I suppose it’s better than telephone prefixes, but still - Back Bay west of Gloucester St. is in the same ZIP as Mission Hill and Ruggles Station? Do these two places look the same to you?
Almost as bad is the Beacon Hill/West End conflation , which leads in nicely to my next gripe - this claptrap on the “efficiency” of high-rises. Citing a 4-year-old New Yorker article rife with inaccuracies, the piece claims that replacing older building with high rises “saves energy, reduces emissions, cuts traffic.”
Yeah, right. Let’s take the historical example of the West End: before the towers, it held 7,000 people, all walking pretty much everywhere. Currently, its population is 4,600, and over 25% of them drive to work every day. Add to that the 2,400 displaced people who’ve got to now drive from Dorchester, East Somerville, Chelsea, or any of the other neighborhoods and towns unsupported by the MBTA and you’ve got a distinct increase in carbon footprint.
Manhattan is one of the densest cities in America.
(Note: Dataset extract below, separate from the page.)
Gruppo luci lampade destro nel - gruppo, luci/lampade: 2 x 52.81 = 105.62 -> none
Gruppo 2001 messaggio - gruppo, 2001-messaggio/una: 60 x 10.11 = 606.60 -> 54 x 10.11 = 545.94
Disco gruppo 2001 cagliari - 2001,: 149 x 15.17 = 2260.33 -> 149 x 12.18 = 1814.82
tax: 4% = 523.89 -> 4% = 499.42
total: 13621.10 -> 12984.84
But it’s far from the greenest, and a month-old Popular Science survey backs me up on this. Sunsets at 3pm, constant gridlock, difficult garbage collection; the list of environmental problems brought by extreme density goes on. About the only thing New York has going for it is stellar transit usage numbers, which I feel Bostonians would easily best, if only their transit agency could summon the cash to expand.
Anyway, here are some non-tower residences for your consideration:
373 Comm Ave #603 - $599,000
2 beds, 1 bath, 823 sq. ft.
So plush, you’d never know you were sharing a ZIP code with Mission Hill. But not overly plush - note the sensible kitchen. Too bad the sweeping view is wasted on Bostons lame outdated, non-tower architecture…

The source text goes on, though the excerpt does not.